British researchers recently spent time analyzing hippos’ underwater movements. Studying video of captive hippos, the team conducted frame-by-frame analysis and observed two different types of motion—periods of gliding, frequently maintained by ground contact via a single extended forelimb, and a more stable trot when greater control was needed.
The scientists weren’t simply studying the underwater grace of these large mammals—they were actually trying to solve a mystery. Recent excavations at a popular fossil site in Kenya revealed 240 prints and the researchers had a hunch that these tracks, made in the silt layers forming the bed of a shallow pool, belonged to juveniles of the extinct species Hippopotamus gorgops or the pygmy Hippopotamus aethiopicus. Their observations of live hippopotamuses confirmed it.

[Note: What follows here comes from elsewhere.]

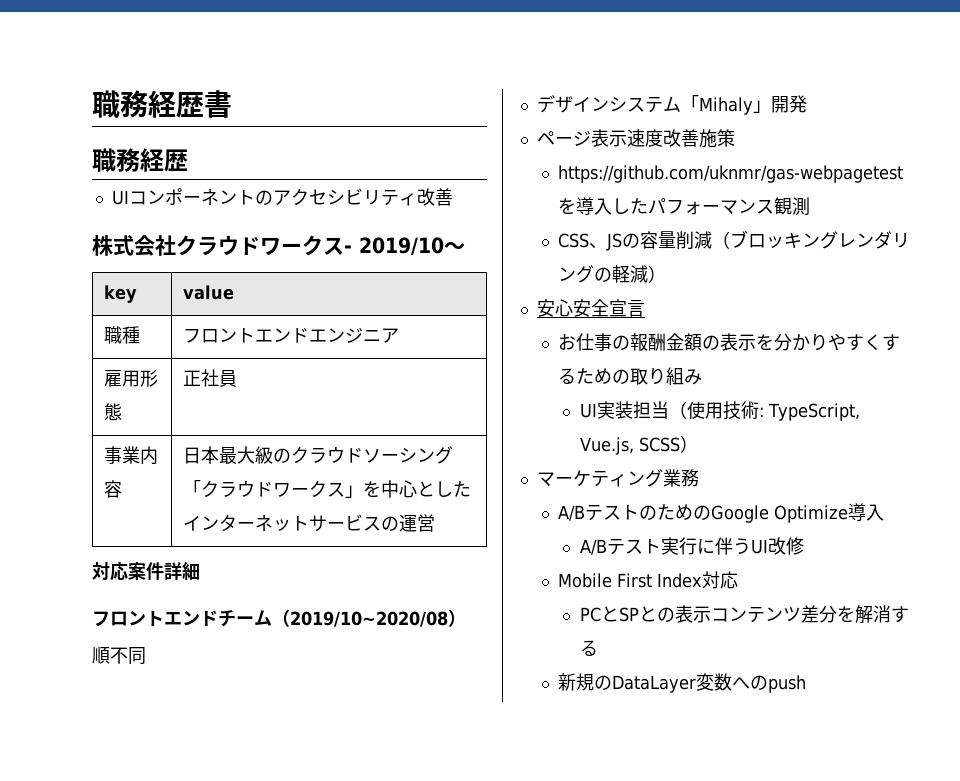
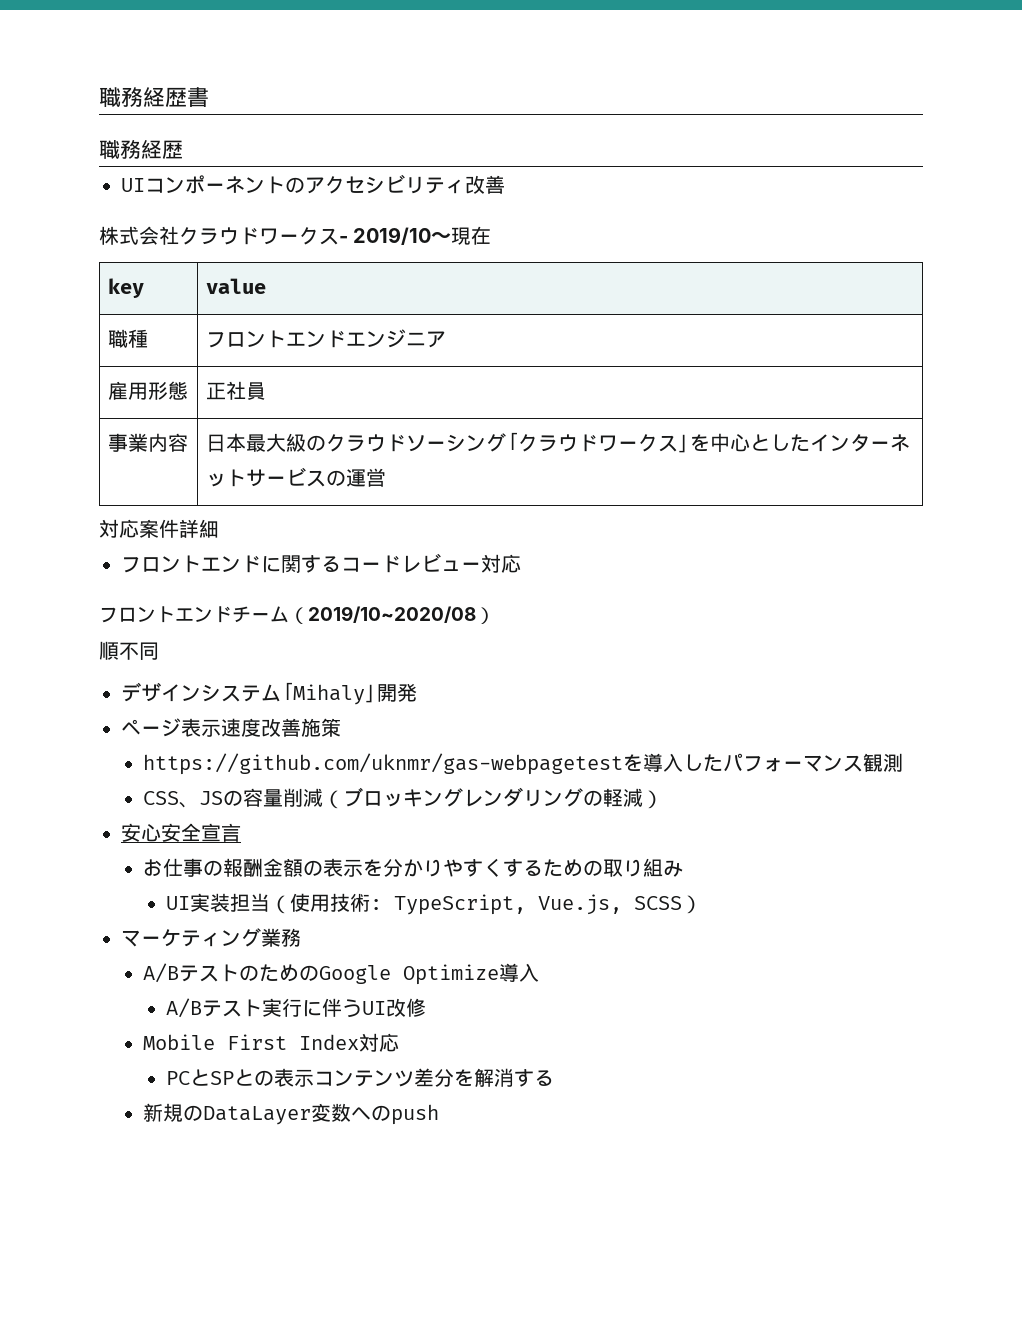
- 株式会社クラウドワークス- 2019/10〜
+ 株式会社クラウドワークス- 2019/10〜現在
+ フロントエンドに関するコードレビュー対応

The team not only describes the first tracks ever recorded by hippos—it also is the earliest record of swimming mammals. The Turkana Basin is a treasure trove of fossils, many of them early humans, and the scientists note that this discovery is only some 70 meters (230 feet) from previously recorded hominin tracks, displaying much about our ancestors’ environment 1.4 million years ago.
In addition, the research provides insight into the range of motions and the resulting traces that are left by similar bottom-walking animals, helping us to interpret ancient dinosaur swim traces.
The study is published in Palaeogeography, Palaeoclimatology, Palaeoecology.